Before-and-after change records |
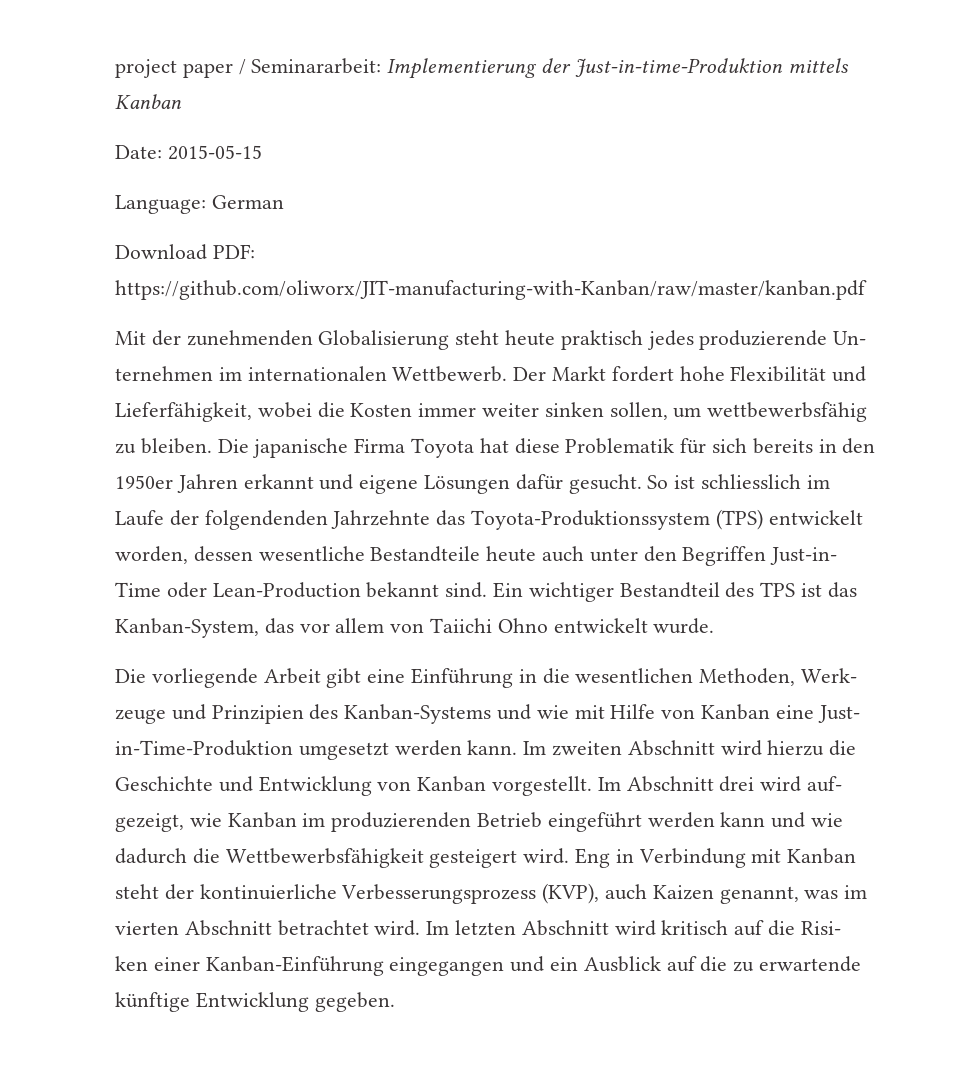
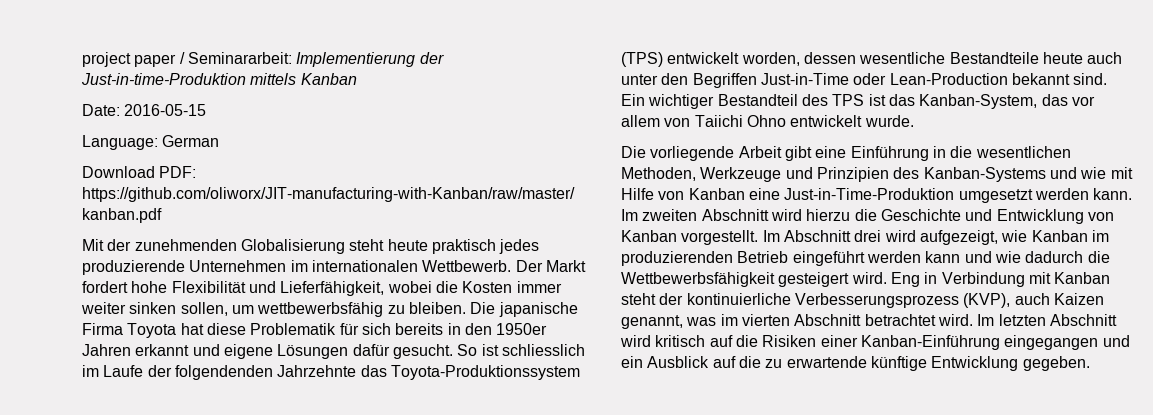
[167,145,262,160] 2015-05-15 -> [124,104,207,116] 2016-05-15
[833,331,867,345] [115,366,213,381] Un- ternehmen -> [189,260,287,272] Unternehmen
[770,547,838,565] [115,582,161,597] Just-in- Time -> [760,73,849,85] Just-in-Time
[801,668,858,683] [115,709,166,724] Werk- zeuge -> [700,167,782,182] Werkzeuge
[817,705,860,723] [115,740,293,756] Just- in-Time-Produktion -> [784,188,955,200] Just-in-Time-Produktion
[807,776,843,792] [115,813,184,832] auf- gezeigt, -> [919,230,998,245] aufgezeigt,
[800,921,841,935] [115,956,148,971] Risi- ken -> [762,335,817,347] Risiken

YOUR OBJECTIVE | This task calls for an exact copy of the data above, without pictures.

ANSWER BOX |
[167,145,262,160] 2015-05-15 -> [124,104,207,116] 2016-05-15
[833,331,867,345] [115,366,213,381] Un- ternehmen -> [189,260,287,272] Unternehmen
[770,547,838,565] [115,582,161,597] Just-in- Time -> [760,73,849,85] Just-in-Time
[801,668,858,683] [115,709,166,724] Werk- zeuge -> [700,167,782,182] Werkzeuge
[817,705,860,723] [115,740,293,756] Just- in-Time-Produktion -> [784,188,955,200] Just-in-Time-Produktion
[807,776,843,792] [115,813,184,832] auf- gezeigt, -> [919,230,998,245] aufgezeigt,
[800,921,841,935] [115,956,148,971] Risi- ken -> [762,335,817,347] Risiken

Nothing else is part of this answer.